RNN模型由於具有短期記憶功能,因此天然就比較適合處理自然語言等序列問題,尤其是引入門控機制后,能夠解決長期依賴問題,捕獲輸入樣本之間的長距離聯系。本文的模型是堆疊兩層的LSTM和GRU模型,模型的結構為:LSTM(GRU)—dropout—LSTM(GRU)—dropout—全連接層—輸出層,比較簡單。關於TensorFlow搭建RNN模型有關的內容,在這篇《TensorFlow之RNN:堆疊RNN、LSTM、GRU及雙向LSTM》博客里闡述得比較清楚了,這里不贅述。
盡管RNN模型天然比較適合處理自然語言的問題,可是最近CNN模型有迎頭趕上之勢。為什么呢?從這次文本分類的任務中可以體會到,RNN模型在運行速度上絲毫不占優勢,比CNN模型要慢幾倍到十幾倍。后一個時間步的輸出依賴於前一個時間步的輸出,無法進行並行處理,導致模型訓練的速度慢,這是一個致命的弱點。而RNN模型引以為傲的能夠捕獲序列中的長距離依賴關系,已經不再是獨門秘訣,因為CNN模型的卷積操作就類似於N-gram,可以捕獲上下文關系,而且通過把構建更深層的卷積層,可以捕獲更長距離的依賴關系。此外,Transformer橫空出世,不僅能夠進行並行處理,而且通過自注意力機制能夠在任意距離的兩個詞之間建立依賴關系,大有后浪把前浪拍死在沙灘上的趨勢。
另外,從模型預測的准確性來講,CNN模型的准確性不比RNN模型低,甚至超過了RNN模型。
TextRNN模型依然分為四個模塊:1、數據處理模塊;2、模型構建模塊;3、模型訓練模快;4、模型預測模塊。
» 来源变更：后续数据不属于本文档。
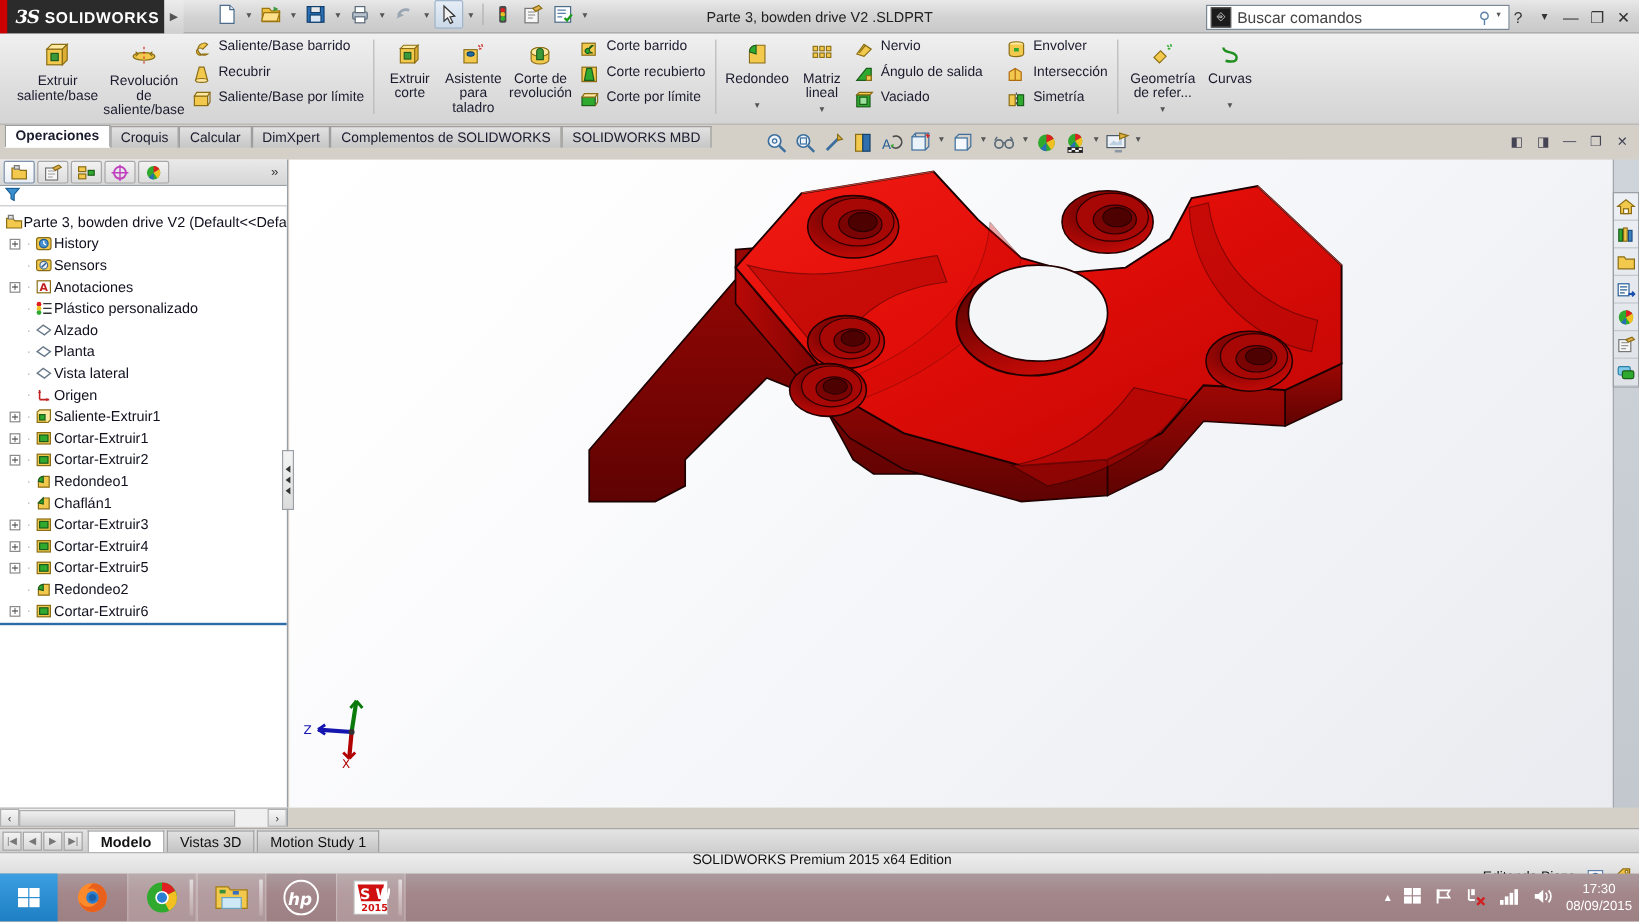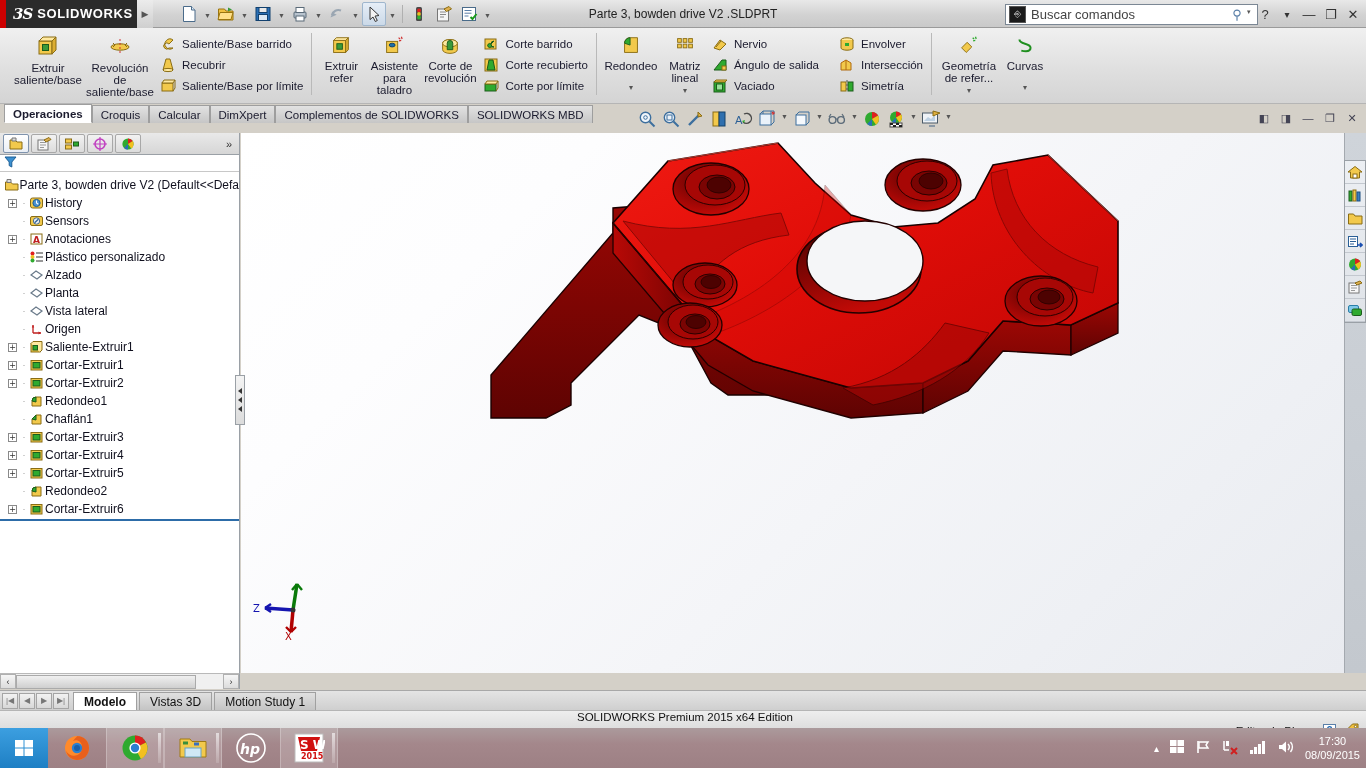--- a/index.html
+++ b/index.html
@@ -12,21 +12,21 @@
     color: #1a1a2e;
     background: #d4d0c8;
   }
   #app { position: relative; width: 1366px; height: 768px; }
 
   
   .titlebar {
     position: absolute; left: 0; top: 0; width: 1366px; height: 28px;
     background: linear-gradient(#e8e8e8, #d2d2d2 55%, #c9c9c9);
     border-bottom: 1px solid #9a9a9a;
-    display: flex; align-items: center;
+    display: flex; align-items: flex-start;
   }
   .sw-logo {
     width: 137px; height: 28px;
     background: #2b2b2b;
     border-left: 6px solid #cc0000;
     display: flex; align-items: center; gap: 5px;
     padding-left: 7px;
     color: #fff;
   }
   .sw-logo .ds {
@@ -96,21 +96,21 @@
     content: ""; position: absolute; left: 0; top: 5px; bottom: 8px; width: 1px; background: #b9b9b9;
   }
   .bigbtn {
     width: 72px; display: flex; flex-direction: column; align-items: center;
     padding-top: 4px; text-align: center; line-height: 12px; font-size: 11.5px; color: #1b1b2e;
   }
   .bigbtn .ic { margin-bottom: 2px; }
   .bigbtn .cv { color: #555; font-size: 8px; margin-top: 1px; }
   .smalllist { display: flex; flex-direction: column; justify-content: flex-start; padding-top: 3px; }
   .smallbtn {
-    display: flex; align-items: center; gap: 6px; height: 21px;
+    display: flex; align-items: flex-start; gap: 6px; height: 21px;
     font-size: 11.5px; color: #1b1b2e; padding: 0 4px; white-space: nowrap;
   }
 
   
   .ic { display: inline-block; line-height: 0; }
 
   
   .cmdtabs {
     position: absolute; left: 0; top: 104px; height: 19px;
     display: flex; align-items: flex-end; padding-left: 4px; gap: 0;
@@ -418,21 +418,21 @@
       <div class="bigbtn" style="width:52px">
         <span class="ic">
           <svg width="24" height="24" viewBox="0 0 26 26">
               <rect x="5" y="7" width="13" height="13" fill="#f2c94c" stroke="#8a6d14"></rect>
               <path d="M5 7l3-3h13l-3 3z" fill="#ffe9a0" stroke="#8a6d14"></path>
               <path d="M18 20l3-3V4l-3 3z" fill="#dcae33" stroke="#8a6d14"></path>
               <rect x="8.5" y="10.5" width="6" height="6" fill="#3a9a3a" stroke="#1c5c1c"></rect>
             </svg>
         </span>
         <span>Extruir</span>
-        <span>refer</span>
+        <span>corte</span>
       </div>
       <div class="bigbtn" style="width:54px">
         <span class="ic">
           <svg width="24" height="24" viewBox="0 0 26 26">
               <rect x="5" y="8" width="12" height="12" fill="#f2c94c" stroke="#8a6d14"></rect>
               <ellipse cx="11" cy="12" rx="3.2" ry="2" fill="#1e6fa8" stroke="#0e3f68"></ellipse>
               <path d="M18 4l1.6 1.6M21 3l.8 2.4M18.5 7.5l2.3-.6" stroke="#d03030" stroke-width="1.3"></path>
             </svg>
         </span>
         <span>Asistente</span>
GitHub地址:https://github.com/DengYangyong/Chinese_Text_Classification/tree/master/Text-Classification-On_RNN
好,下面看代碼。
一、數據處理
數據處理部分和上一篇CharCNN是一樣的,盡管我們說RNN模型可以處理任意長度的序列,但是在這個TextRNN模型中,我們還是把輸入處理成了固定長度的序列。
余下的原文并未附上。